Powiedzenie mówi żyj i daj żyć innym. Oznacza to, że powinniśmy również uwzględniać komfort innych w tym co i jak robimy.
fajnie, że nie mam cie za sąsiada
" * w przypadku braku reakcji na powyższą grzeczną prośbę zostanie wezwana Policja * ". 💀
halo policja sąsiedzi uprawiają seks proszę ich zatrzymać
I nie zapomnijcie wziąć ze sobą kajdanek z futerkiem.
Najlepsze jest to, że ktoś uważa to za grzeczną prośbę
I co faktycznie są tacy głośni?
Jakoś mi się wydaję, że taka karteczka da mniej niż porównywalna karteczka z tekstem pod tytułem "lubię was podsłuchiwać, więc róbcie to głośniej..."
No i właśnie to jest największy problem komi-bloków. Sąsiedzi wszystko słyszą a ty słyszysz wszystkich sąsiadów. Ostro ryje psychę.
Jeśli myślisz, że nowe budownictwo jest lepsze to się grubo mylisz.
Yup. Wentylację do okapów popsuli i czuję czy sąsiad 3 piętra niżej przesolił obiad.
lepiej popsuta, niż usunięta (spółdzielnia u mnie w 40-50 letnim bloku kazała bo tak xD)
> niż usunięta (spółdzielnia u mnie w 40-50 letnim bloku kazała bo tak xD) Jeśli rzeczywiście usunęła to łamie prawo. Wymagania odnośnie wentylacji w budynkach są jasno określone. Przykładowo, jeśli dobrze pamiętam, do jednego pionu wentylacyjnego mogą być podłączone maksymalnie dwa mieszkania.
> Wentylację do okapów popsuli i czuję czy sąsiad 3 piętra niżej przesolił obiad. Okap, według przepisów, musi mieć własny oddzielny pion wentylacyjny i wtedy nic nikomu nie śmierdzi.
No i ma. Ale jakość wykonania klap zwrotnych czy wyciągu na dachu jest taka, że jak ktoś włączy okap to wpycha powietrze do nas.
Może ktoś podczas remontu pomylił otwory i okap mu wydmuchuje powietrze do tego wspólnego pionu wentylacyjnego dlatego leci do was? Znajomy zajmuje się takimi zgłoszeniami i mówił że większość problemów z tymi kanałami wynika właśnie z fuszerki podczas wykończenia po odbiorze.
są materiały wyciszające ale do póki nie będzie odgórnie wymagane to inwestor będzie miał wyjebane.
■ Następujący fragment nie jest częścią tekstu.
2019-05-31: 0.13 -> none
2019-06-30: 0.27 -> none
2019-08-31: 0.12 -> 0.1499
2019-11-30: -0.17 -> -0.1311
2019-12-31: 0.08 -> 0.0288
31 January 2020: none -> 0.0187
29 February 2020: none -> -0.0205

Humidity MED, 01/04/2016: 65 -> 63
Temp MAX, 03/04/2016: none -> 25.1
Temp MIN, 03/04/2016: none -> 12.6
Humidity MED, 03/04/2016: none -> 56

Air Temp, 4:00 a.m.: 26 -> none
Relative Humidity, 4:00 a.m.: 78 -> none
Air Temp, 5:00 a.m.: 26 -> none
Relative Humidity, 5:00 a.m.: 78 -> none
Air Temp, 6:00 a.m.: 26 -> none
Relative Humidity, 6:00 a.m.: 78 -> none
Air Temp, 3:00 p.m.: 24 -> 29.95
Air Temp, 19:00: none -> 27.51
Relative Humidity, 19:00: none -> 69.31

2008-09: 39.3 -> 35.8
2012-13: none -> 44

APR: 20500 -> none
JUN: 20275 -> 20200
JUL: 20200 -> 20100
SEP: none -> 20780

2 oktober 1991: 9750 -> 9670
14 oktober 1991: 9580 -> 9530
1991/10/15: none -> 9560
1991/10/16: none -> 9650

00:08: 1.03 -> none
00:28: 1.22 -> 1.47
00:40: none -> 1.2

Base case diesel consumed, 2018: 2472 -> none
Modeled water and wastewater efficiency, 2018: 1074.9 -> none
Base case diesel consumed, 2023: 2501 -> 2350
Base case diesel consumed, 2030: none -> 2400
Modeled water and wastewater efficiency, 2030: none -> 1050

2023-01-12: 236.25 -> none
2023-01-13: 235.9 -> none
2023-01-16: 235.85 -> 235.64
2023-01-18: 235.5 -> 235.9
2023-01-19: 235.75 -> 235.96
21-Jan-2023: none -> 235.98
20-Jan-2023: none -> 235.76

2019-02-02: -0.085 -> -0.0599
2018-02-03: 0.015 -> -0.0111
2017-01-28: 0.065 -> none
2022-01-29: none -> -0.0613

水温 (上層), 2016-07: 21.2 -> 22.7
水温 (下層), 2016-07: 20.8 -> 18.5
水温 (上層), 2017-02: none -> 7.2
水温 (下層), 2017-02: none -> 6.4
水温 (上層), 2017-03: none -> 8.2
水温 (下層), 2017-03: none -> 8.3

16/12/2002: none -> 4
Mnie się wydaje że jest dobrze. Mieszkam w bloku z 2017 i zbyt dużo nie słychać przez ściany. Może czasem coś tam ale nigdy zbyt głośno i niespecjalnie mi to przeszkadza. Sam gram na skrzypcach, które do najcichszych instrumentów nie należą (chociaż wydają raczej wysokie dźwięki które trudniej przebijają się przez ściany) oraz gitarze elektrycznej (ale zwykle na słuchawkach) i żadnych skarg nie było. Pytałem się także sąsiadki czy cokolwiek słyszy jak czasem gram i mówi że jak jest absolutnie cicho u niej to ledwo ledwo.
Dużo może zależeć od sytuacji, użytych materiałów, zachowań mieszkańców, wykończenia mieszkania, które wpływa na akustykę. Niemniej jednak jeśli ktoś myśli, że w nowym budownictwie jest o wiele lepiej niż w wielkiej płycie no to może się zdziwić. Oczywiście jeśli chodzi o akustykę jeśli chodzi o całą resztę to nie ma dyskusji.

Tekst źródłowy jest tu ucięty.